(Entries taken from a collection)
+-------+

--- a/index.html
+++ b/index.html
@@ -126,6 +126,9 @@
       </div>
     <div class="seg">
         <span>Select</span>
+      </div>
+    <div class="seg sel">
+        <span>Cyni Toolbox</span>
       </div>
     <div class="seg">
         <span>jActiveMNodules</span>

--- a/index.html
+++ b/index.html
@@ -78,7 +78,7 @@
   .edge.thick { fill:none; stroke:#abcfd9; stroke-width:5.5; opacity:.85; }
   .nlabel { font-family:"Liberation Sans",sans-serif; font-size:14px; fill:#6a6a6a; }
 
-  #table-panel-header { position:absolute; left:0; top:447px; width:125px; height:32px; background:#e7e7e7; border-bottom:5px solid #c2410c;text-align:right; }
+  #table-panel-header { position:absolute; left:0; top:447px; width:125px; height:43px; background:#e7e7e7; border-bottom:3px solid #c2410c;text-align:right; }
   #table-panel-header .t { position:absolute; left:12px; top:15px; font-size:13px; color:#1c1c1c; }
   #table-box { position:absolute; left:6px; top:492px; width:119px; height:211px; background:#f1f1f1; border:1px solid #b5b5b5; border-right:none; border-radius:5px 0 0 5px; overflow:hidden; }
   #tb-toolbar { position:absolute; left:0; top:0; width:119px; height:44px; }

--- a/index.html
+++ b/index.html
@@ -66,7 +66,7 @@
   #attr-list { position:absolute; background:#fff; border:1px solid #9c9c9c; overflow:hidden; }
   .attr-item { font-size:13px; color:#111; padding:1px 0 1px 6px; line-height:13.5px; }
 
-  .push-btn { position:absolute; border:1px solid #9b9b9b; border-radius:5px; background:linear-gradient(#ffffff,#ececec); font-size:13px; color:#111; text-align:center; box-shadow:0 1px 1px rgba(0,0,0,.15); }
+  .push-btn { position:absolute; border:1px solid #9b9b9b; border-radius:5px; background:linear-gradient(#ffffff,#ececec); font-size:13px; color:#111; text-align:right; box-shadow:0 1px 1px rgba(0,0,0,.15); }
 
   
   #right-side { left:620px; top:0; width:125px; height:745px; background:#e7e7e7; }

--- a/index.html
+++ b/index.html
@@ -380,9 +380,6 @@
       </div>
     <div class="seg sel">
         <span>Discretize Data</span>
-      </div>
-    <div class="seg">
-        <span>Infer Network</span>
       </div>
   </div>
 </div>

+-------+

→ **EXERCISE BRIEF**:
Every entry must be set down exactly, with nothing left out.

→ **REPLY TO THE TASK**:
--- a/index.html
+++ b/index.html
@@ -126,6 +126,9 @@
       </div>
     <div class="seg">
         <span>Select</span>
+      </div>
+    <div class="seg sel">
+        <span>Cyni Toolbox</span>
       </div>
     <div class="seg">
         <span>jActiveMNodules</span>

--- a/index.html
+++ b/index.html
@@ -78,7 +78,7 @@
   .edge.thick { fill:none; stroke:#abcfd9; stroke-width:5.5; opacity:.85; }
   .nlabel { font-family:"Liberation Sans",sans-serif; font-size:14px; fill:#6a6a6a; }
 
-  #table-panel-header { position:absolute; left:0; top:447px; width:125px; height:32px; background:#e7e7e7; border-bottom:5px solid #c2410c;text-align:right; }
+  #table-panel-header { position:absolute; left:0; top:447px; width:125px; height:43px; background:#e7e7e7; border-bottom:3px solid #c2410c;text-align:right; }
   #table-panel-header .t { position:absolute; left:12px; top:15px; font-size:13px; color:#1c1c1c; }
   #table-box { position:absolute; left:6px; top:492px; width:119px; height:211px; background:#f1f1f1; border:1px solid #b5b5b5; border-right:none; border-radius:5px 0 0 5px; overflow:hidden; }
   #tb-toolbar { position:absolute; left:0; top:0; width:119px; height:44px; }

--- a/index.html
+++ b/index.html
@@ -66,7 +66,7 @@
   #attr-list { position:absolute; background:#fff; border:1px solid #9c9c9c; overflow:hidden; }
   .attr-item { font-size:13px; color:#111; padding:1px 0 1px 6px; line-height:13.5px; }
 
-  .push-btn { position:absolute; border:1px solid #9b9b9b; border-radius:5px; background:linear-gradient(#ffffff,#ececec); font-size:13px; color:#111; text-align:center; box-shadow:0 1px 1px rgba(0,0,0,.15); }
+  .push-btn { position:absolute; border:1px solid #9b9b9b; border-radius:5px; background:linear-gradient(#ffffff,#ececec); font-size:13px; color:#111; text-align:right; box-shadow:0 1px 1px rgba(0,0,0,.15); }
 
   
   #right-side { left:620px; top:0; width:125px; height:745px; background:#e7e7e7; }

--- a/index.html
+++ b/index.html
@@ -380,9 +380,6 @@
       </div>
     <div class="seg sel">
         <span>Discretize Data</span>
-      </div>
-    <div class="seg">
-        <span>Infer Network</span>
       </div>
   </div>
 </div>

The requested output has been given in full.